El niño se mantenía receloso a pesar de que había dejado de sacudir brazos y piernas. Respiraba con agitación.

–Sé lo injusto que ha sido el mundo contigo y debes saber que a partir de ahora estarás a salvo. Nadie volverá a herirte jamás y dejarás de estar solo. Confía en mí.

Las promesas de aquel hombre entraban por sus oídos como la apacible brisa primaveral, expandiéndose por los nervios que se prolongaban hasta la punta de los dedos. Hacía mucho desde la última vez que alguien fue amable con él, o al menos eso era lo que le parecía.
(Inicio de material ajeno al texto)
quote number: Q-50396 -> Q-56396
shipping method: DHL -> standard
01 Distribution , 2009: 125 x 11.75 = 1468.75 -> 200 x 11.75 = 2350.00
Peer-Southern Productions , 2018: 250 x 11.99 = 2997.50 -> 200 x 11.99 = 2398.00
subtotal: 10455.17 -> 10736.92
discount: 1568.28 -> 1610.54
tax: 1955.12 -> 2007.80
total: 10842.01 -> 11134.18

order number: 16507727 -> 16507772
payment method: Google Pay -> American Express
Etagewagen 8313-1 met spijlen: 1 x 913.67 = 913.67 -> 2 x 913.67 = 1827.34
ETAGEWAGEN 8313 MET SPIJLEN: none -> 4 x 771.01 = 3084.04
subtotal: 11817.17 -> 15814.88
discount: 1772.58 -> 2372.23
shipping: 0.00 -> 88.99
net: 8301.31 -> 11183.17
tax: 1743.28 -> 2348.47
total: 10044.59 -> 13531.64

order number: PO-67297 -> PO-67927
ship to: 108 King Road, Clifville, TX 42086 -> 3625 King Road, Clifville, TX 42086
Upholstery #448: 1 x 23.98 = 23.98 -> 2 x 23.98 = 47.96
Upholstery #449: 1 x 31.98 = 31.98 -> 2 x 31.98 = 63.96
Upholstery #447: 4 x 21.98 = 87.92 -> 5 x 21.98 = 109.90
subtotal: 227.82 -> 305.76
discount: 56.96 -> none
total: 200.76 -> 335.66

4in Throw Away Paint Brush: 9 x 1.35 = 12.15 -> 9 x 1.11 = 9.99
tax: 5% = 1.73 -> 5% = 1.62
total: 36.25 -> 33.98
–Aleja las preocupaciones, pequeño. De ahora en adelante, Nikolas Fischer te protege.

Aquel individuo selló su promesa con un abrazo. Entonces los oscuros personajes se apartaron, dejándolo libre. El pequeño, envuelto en lágrimas y todavía algo tembloroso, devolvió el abra­zo y decidió confiar en ese hombre. Se fue sosegando poco a poco. Se aferró al desconocido como el náufrago a un escollo. Una nue­va familia lo acababa de adoptar y, aunque solo fuera por eso, en su desgracia le estaría por siempre agradecido.